**Instructions for the task:**
Every record below should be printed again exactly, with its pictures removed.

[Web document revisions]
────
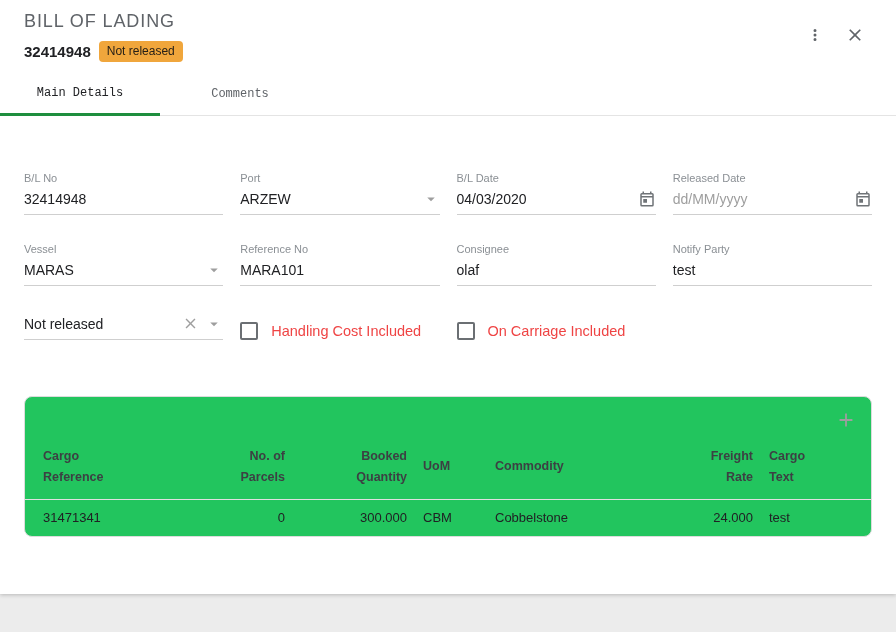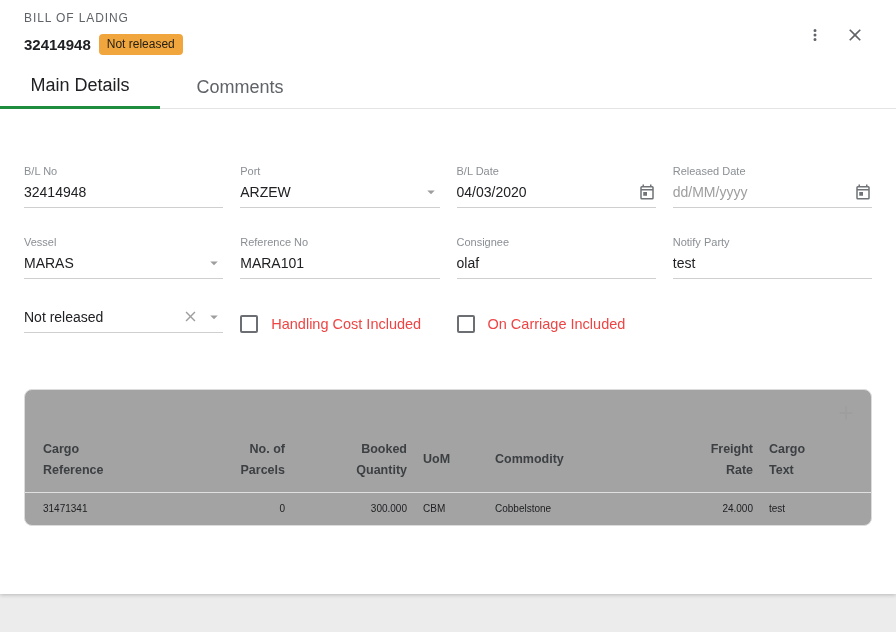--- a/index.html
+++ b/index.html
@@ -24,7 +24,7 @@
     padding: 11px 26px 10px 24px;
   }
   .dlg-title {
-    font-size: 12px; letter-spacing: .9px; color: #5f6368;
+    font-size: 18px; letter-spacing: .9px; color: #5f6368;
     margin-bottom: 9px;
   }
   .id-row { display: flex; align-items: center; }

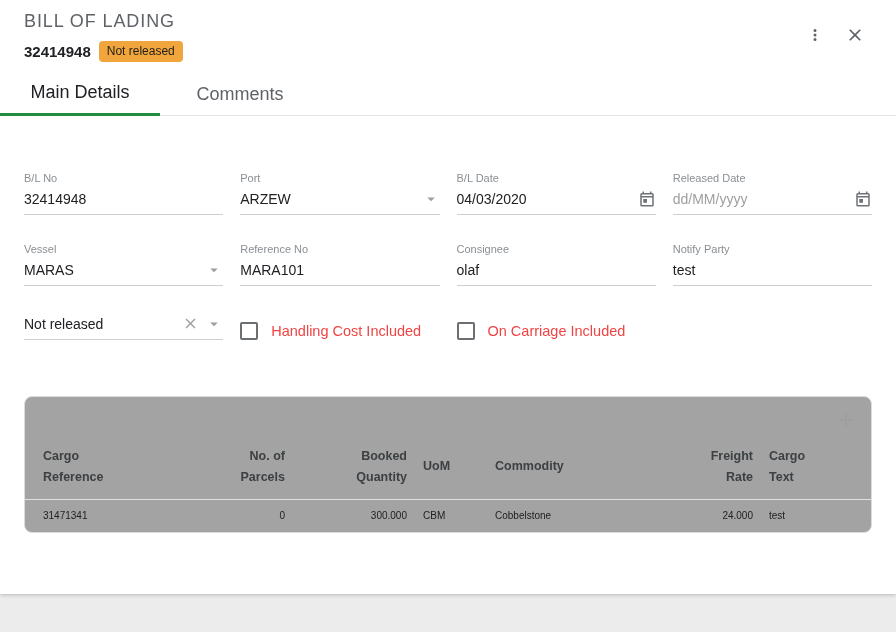--- a/index.html
+++ b/index.html
@@ -50,7 +50,7 @@
   .tab {
     width: 160px; height: 44px;
     display: flex; align-items: center; justify-content: center;
-    font-size: 18px; color: #5f6368; cursor: pointer;
+    font-size: 12px; color: #5f6368; cursor: pointer; font-family: Liberation Mono, monospace;
   }
   .tab.active {
     color: #202124;

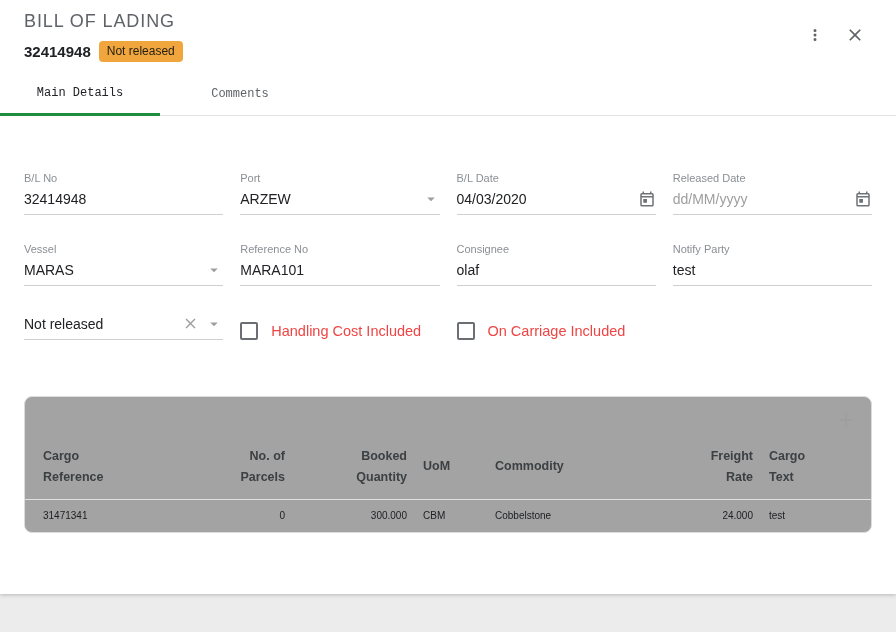--- a/index.html
+++ b/index.html
@@ -92,7 +92,7 @@
   .card {
     margin: 56px 24px 0;
     border: 1px solid #dcdcdc; border-radius: 8px;
-    overflow: hidden; background: #a3a3a3;
+    overflow: hidden; background: #22c55e;
   }
   .card-actions {
     display: flex; justify-content: flex-end;

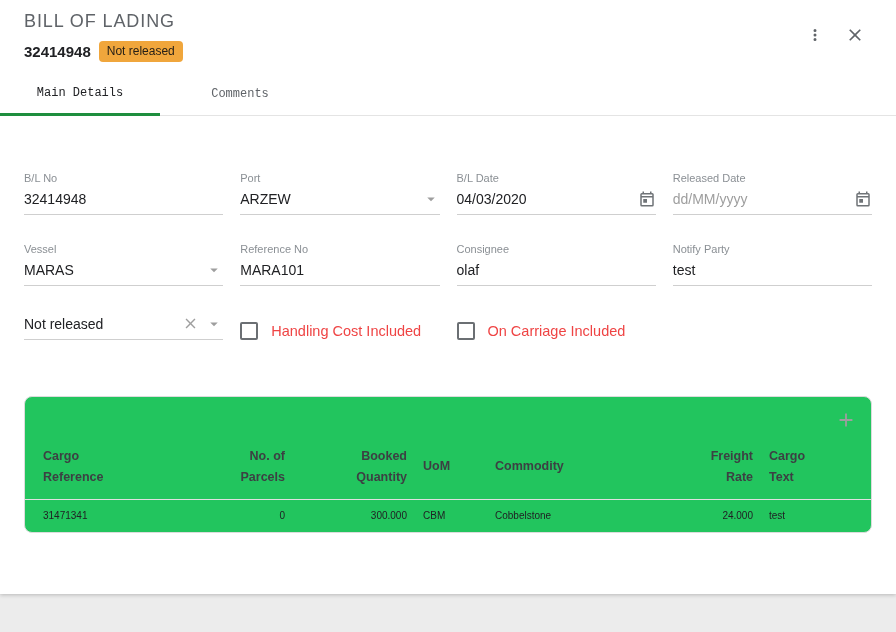--- a/index.html
+++ b/index.html
@@ -108,7 +108,7 @@
     padding: 12px 8px 12px;
   }
   td {
-    font-size: 10px; color: #202124;
+    font-size: 13px; color: #202124;
     padding: 10px 8px 11px;
     text-align: left;
   }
────
**Task response:**
--- a/index.html
+++ b/index.html
@@ -24,7 +24,7 @@
     padding: 11px 26px 10px 24px;
   }
   .dlg-title {
-    font-size: 12px; letter-spacing: .9px; color: #5f6368;
+    font-size: 18px; letter-spacing: .9px; color: #5f6368;
     margin-bottom: 9px;
   }
   .id-row { display: flex; align-items: center; }

--- a/index.html
+++ b/index.html
@@ -50,7 +50,7 @@
   .tab {
     width: 160px; height: 44px;
     display: flex; align-items: center; justify-content: center;
-    font-size: 18px; color: #5f6368; cursor: pointer;
+    font-size: 12px; color: #5f6368; cursor: pointer; font-family: Liberation Mono, monospace;
   }
   .tab.active {
     color: #202124;

--- a/index.html
+++ b/index.html
@@ -92,7 +92,7 @@
   .card {
     margin: 56px 24px 0;
     border: 1px solid #dcdcdc; border-radius: 8px;
-    overflow: hidden; background: #a3a3a3;
+    overflow: hidden; background: #22c55e;
   }
   .card-actions {
     display: flex; justify-content: flex-end;

--- a/index.html
+++ b/index.html
@@ -108,7 +108,7 @@
     padding: 12px 8px 12px;
   }
   td {
-    font-size: 10px; color: #202124;
+    font-size: 13px; color: #202124;
     padding: 10px 8px 11px;
     text-align: left;
   }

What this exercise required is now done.